(EXERCISE DATA):
*-*-*
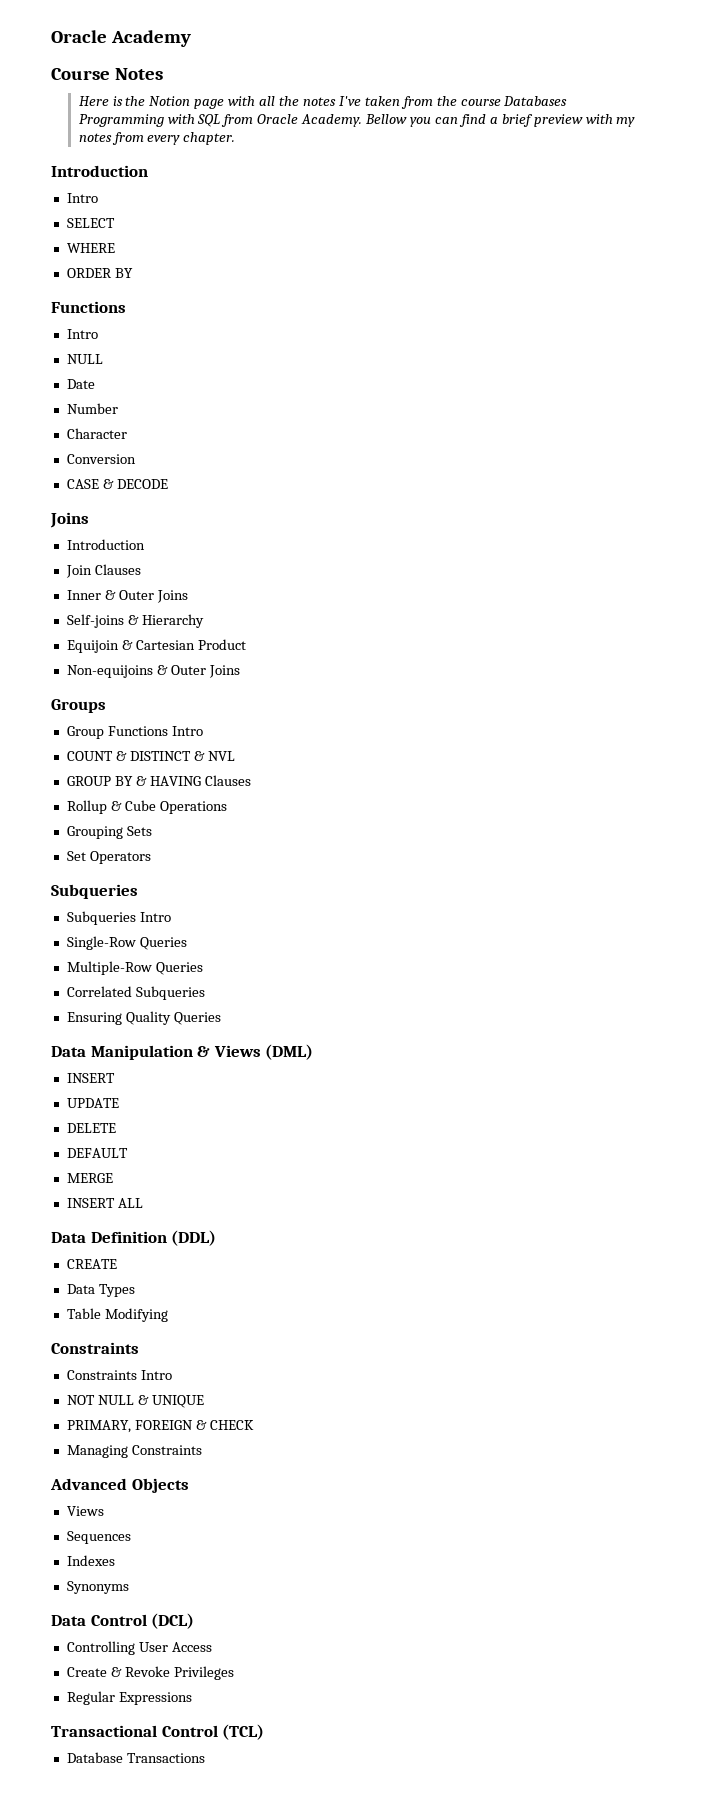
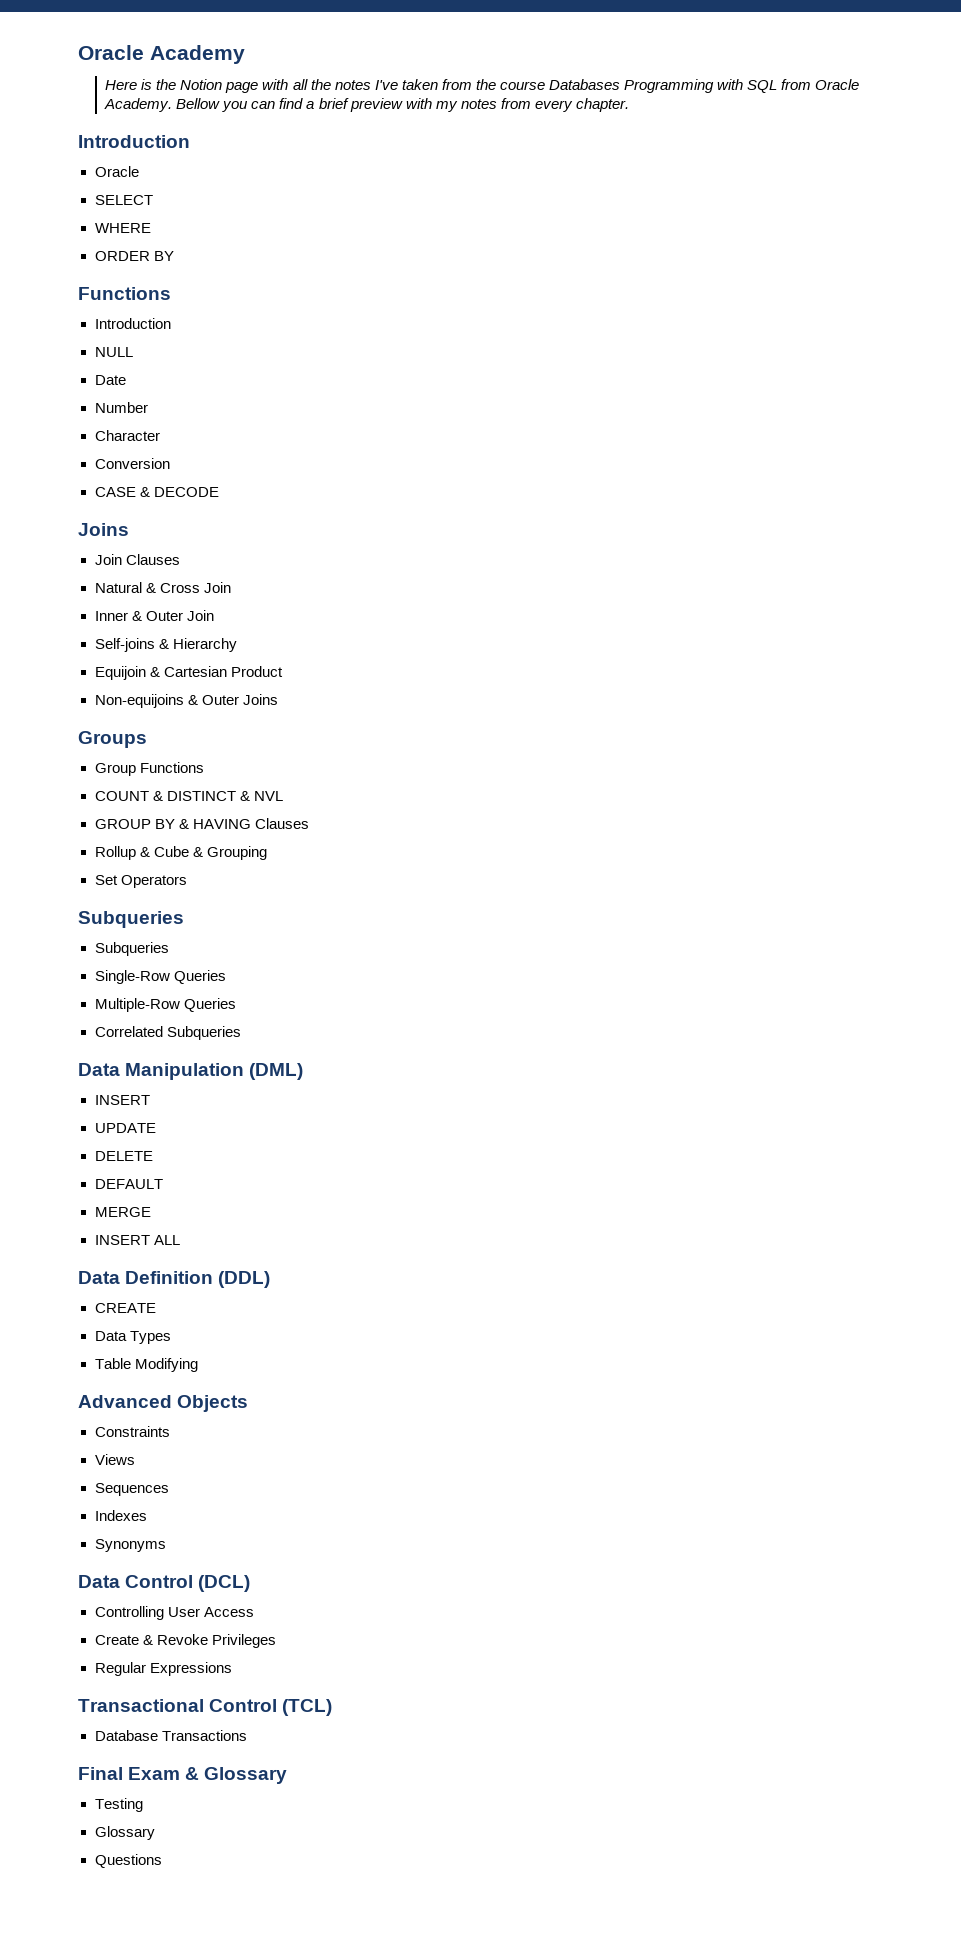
- Course Notes
  Bellow you can find a brief preview with my notes from every chapter.
  Introduction
- Intro
+ Oracle
  ORDER BY
  Functions
- Intro
+ Introduction
  CASE & DECODE
  Joins
- Introduction
+ Natural & Cross Join
- Inner & Outer Joins
+ Inner & Outer Join
- Group Functions Intro
+ Group Functions
- Rollup & Cube Operations
- Grouping Sets
+ Rollup & Cube & Grouping
  Set Operators
  Subqueries
- Subqueries Intro
+ Subqueries
- Ensuring Quality Queries
- Data Manipulation & Views (DML)
+ Data Manipulation (DML)
  Table Modifying
+ Advanced Objects
  Constraints
- Constraints Intro
- NOT NULL & UNIQUE
- PRIMARY, FOREIGN & CHECK
- Managing Constraints
- Advanced Objects
+ Final Exam & Glossary
+ Testing
+ Glossary
+ Questions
*-*-*
(YOUR ASSIGNMENT): Leaving out every line before the one with "Table Modifying", print the rest of the listing above exactly, through its final line.

(RESPONSE BELOW):
  Table Modifying
+ Advanced Objects
  Constraints
- Constraints Intro
- NOT NULL & UNIQUE
- PRIMARY, FOREIGN & CHECK
- Managing Constraints
- Advanced Objects
+ Final Exam & Glossary
+ Testing
+ Glossary
+ Questions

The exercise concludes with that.